Fonctionnaires, retraités, pauvres… Cet été, une foule de Français vont bénéficier de revalorisations spéciales, pour faire face au regain d’inflation du premier semestre. Mais rien n’est prévu, à ce stade, pour les bénéficiaires des aides personnalisées au logement (APL), la prestation sociale qui contribue le plus à réduire la pauvreté, après le revenu de solidarité active (RSA). Un « oubli » qui ne passe pas inaperçu, et que le gouvernement d’Elisabeth Borne voudra peut-être réparer.
Les associations ont demandé à l’exécutif de geler les loyers pour défendre le pouvoir d’achat des locataires. Mais la nouvelle Première ministre leur a répondu dans le « Journal du dimanche » qu’un gel des loyers pourrait être une « fausse bonne idée », car elle nuirait aux retraités qui vivent de la location de leur bien et qu’elle risquerait d’ « assécher les sources de financement des bailleurs sociaux ».
C’est par d’autres mesures que le pouvoir d’achat des locataires est soutenu, a-t-elle plaidé : le SMIC a été à nouveau revalorisé en mai et le gouvernement prévoit d’augmenter le point d’indice des fonctionnaires.

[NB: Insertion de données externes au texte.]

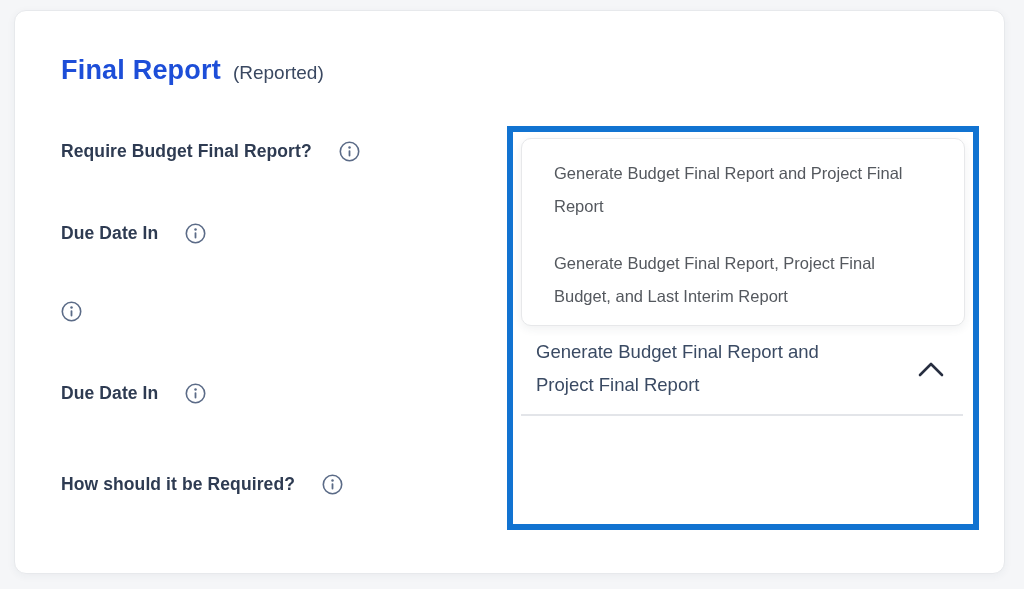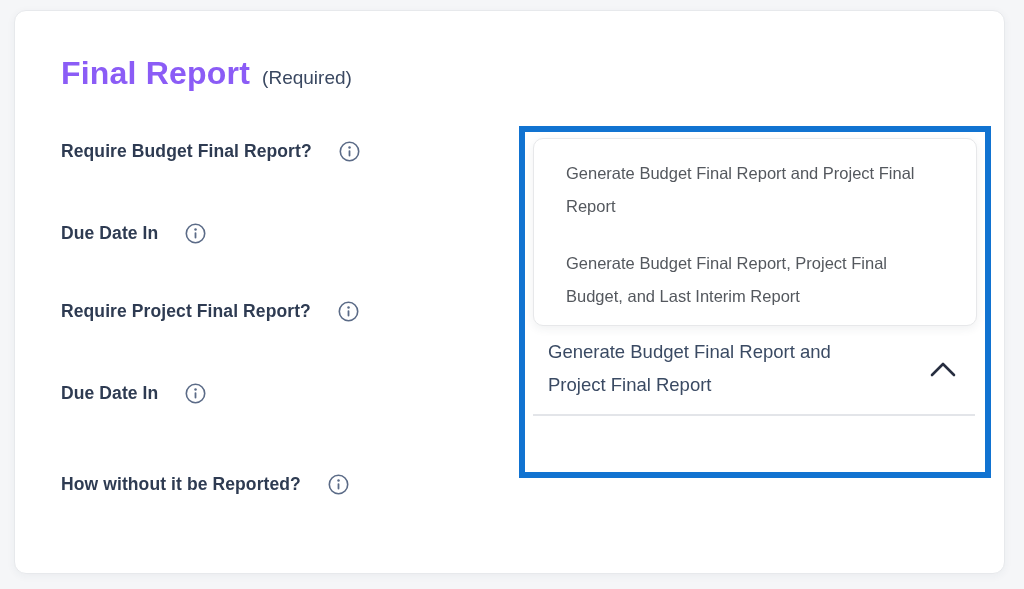--- a/index.html
+++ b/index.html
@@ -20,43 +20,42 @@
     background:var(--card-bg,#fff);
     border:1px solid #e7e9ec;
     border-radius:12px;
     box-shadow:0 2px 8px rgba(40,50,70,.05);
   }
   .card-header{
     position:absolute;left:46px;top:44px;
     display:flex;align-items:baseline;gap:12px;white-space:nowrap;
   }
   .card-title{
-    font-size:32px;font-weight:700;color:#8b5cf6;letter-spacing:.2px;
+    font-size:27px;font-weight:700;color:#1d4ed8;letter-spacing:.2px;
   }
   .card-required{
     font-size:19px;font-weight:400;color:#3a4861;
   }
   .field-row{
     position:absolute;left:46px;
     display:flex;align-items:center;gap:27px;white-space:nowrap;
   }
   .field-label{
     font-size:17.5px;font-weight:700;color:#2e3b52;letter-spacing:.1px;
   }
   .info-icon{
     width:21px;height:21px;color:#5b6b87;display:block;cursor:pointer;
   }
   .row-1{top:130px;} .row-2{top:212px;} .row-3{top:290px;}
   .row-4{top:372px;} .row-5{top:463px;}
 
   .focus-box{
-    position:absolute;left:492px;top:115px;width:472px;height:352px;
+    position:absolute;left:492px;top:115px;width:472px;height:404px;
     border:6px solid var(--focus-border,#1173d1);
     background:#fff;
-    margin-left:12px;
   }
   .listbox{
     margin:6px 0 0 8px;width:444px;
     background:#fff;
     border:1px solid #e7e8ea;
     border-radius:10px;
     box-shadow:0 3px 10px rgba(40,50,70,.07);
     padding-top:6px;
     overflow:hidden;
   }
@@ -84,21 +83,21 @@
     position:absolute;right:18px;top:26px;display:block;
   }
 </style>
 </head>
 <body>
 
 <div class="card">
 
   <div class="card-header">
     <span class="card-title">Final Report</span>
-    <span class="card-required">(Required)</span>
+    <span class="card-required">(Reported)</span>
   </div>
 
   <div class="field-row row-1">
     <span class="field-label">Require Budget Final Report?</span>
     <svg class="info-icon" viewBox="0 0 21 21">
       <circle cx="10.5" cy="10.5" r="9.2" fill="none" stroke="currentColor" stroke-width="1.6"></circle>
       <circle cx="10.5" cy="6.5" r="1.25" fill="currentColor"></circle>
       <rect x="9.6" y="9.2" width="1.8" height="6.2" rx="0.9" fill="currentColor"></rect>
     </svg>
   </div>
@@ -106,39 +105,38 @@
   <div class="field-row row-2">
     <span class="field-label">Due Date In</span>
     <svg class="info-icon" viewBox="0 0 21 21">
       <circle cx="10.5" cy="10.5" r="9.2" fill="none" stroke="currentColor" stroke-width="1.6"></circle>
       <circle cx="10.5" cy="6.5" r="1.25" fill="currentColor"></circle>
       <rect x="9.6" y="9.2" width="1.8" height="6.2" rx="0.9" fill="currentColor"></rect>
     </svg>
   </div>
 
   <div class="field-row row-3">
-    <span class="field-label">Require Project Final Report?</span>
     <svg class="info-icon" viewBox="0 0 21 21">
       <circle cx="10.5" cy="10.5" r="9.2" fill="none" stroke="currentColor" stroke-width="1.6"></circle>
       <circle cx="10.5" cy="6.5" r="1.25" fill="currentColor"></circle>
       <rect x="9.6" y="9.2" width="1.8" height="6.2" rx="0.9" fill="currentColor"></rect>
     </svg>
   </div>
 
   <div class="field-row row-4">
     <span class="field-label">Due Date In</span>
     <svg class="info-icon" viewBox="0 0 21 21">
       <circle cx="10.5" cy="10.5" r="9.2" fill="none" stroke="currentColor" stroke-width="1.6"></circle>
       <circle cx="10.5" cy="6.5" r="1.25" fill="currentColor"></circle>
       <rect x="9.6" y="9.2" width="1.8" height="6.2" rx="0.9" fill="currentColor"></rect>
     </svg>
   </div>
 
   <div class="field-row row-5">
-    <span class="field-label">How without it be Reported?</span>
+    <span class="field-label">How should it be Required?</span>
     <svg class="info-icon" viewBox="0 0 21 21">
       <circle cx="10.5" cy="10.5" r="9.2" fill="none" stroke="currentColor" stroke-width="1.6"></circle>
       <circle cx="10.5" cy="6.5" r="1.25" fill="currentColor"></circle>
       <rect x="9.6" y="9.2" width="1.8" height="6.2" rx="0.9" fill="currentColor"></rect>
     </svg>
   </div>
 
   <div class="focus-box">
 
     <div class="listbox">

Elle aurait pu ajouter que les minima sociaux (RSA, minimum vieillesse…) et les pensions vont être revalorisés par anticipation en juillet , au lieu d’attendre 2023.
Cibler le soutien au pouvoir d’achat
Refusant les « décisions hâtives », la cheffe du gouvernement a renvoyé à l’ouverture d’une concertation sous l’égide du ministre de l’Economie, Bruno Le Maire . A Bercy, on temporise : la demande sera instruite en mettant autour de la table les associations de consommateurs, de locataires, de propriétaires.
Certaines associations réclament aussi une augmentation du montant des APL. Ainsi, Christophe Robert, le délégué général de la Fondation Abbé Pierre, a plaidé pour une hausse de 10 % dans le cadre du projet de loi sur le pouvoir d’achat de juin. Revaloriser les APL serait un moyen de concentrer le soutien au pouvoir d’achat, sans pénaliser les propriétaires. « C’est mieux ciblé que le gel des loyers, qui profiterait aussi aux plus aisés », plaide-t-il.
Six millions d’étudiants, de travailleurs et d’inactifs touchent cette prestation versée par les caisses d’allocations familiales. Ils souffrent d’autant plus de la hausse des prix de l’énergie et de l’alimentation que ces dépenses pèsent lourd dans leur petit budget.
Sous-indexation et contemporanéisation
Les APL sont revalorisées en octobre en suivant l’indice de référence des loyers et ont donc crû de 0,42 % à l’automne. Mais depuis, les loyers grimpent rapidement. Au premier trimestre, l’IRL était déjà de 2,48 %. Et la vie est plus chère. La tendance de l’inflation est supérieure à 5 % .
Or pendant le premier quinquennat Macron, les allocataires des APL n’ont pas été gâtés. Les charges du fonds national d’aide au logement, qui finance cette prestation sociale, ont chuté de 18,3 milliards d’euros en 2017 à 15,6 milliards d’euros en 2021.
Tout le monde se souvient de la baisse de 5 euros de l’allocation du début du premier quinquennat d’Emmanuel Macron. Elle a aussi été sous-indexée trois années durant, de 2018 à 2020. Les APL accession à la propriété ont été supprimées. Quant au forfait charges intégré au calcul de la prestation, il a continué à décrocher par rapport aux factures d’eau ou de gaz, une tendance qui dure depuis quinze ans.
En 2021, les aides ont été « contemporanéisées » , c’est-à-dire ajustées aux revenus des douze derniers mois, plus une révision trimestrielle, avec pour effet une baisse de 1,1 milliard d’euros des prestations versées. Certes, ce changement de mode de calcul est censé mieux refléter la situation des bénéficiaires. Mais la transition a été douloureuse.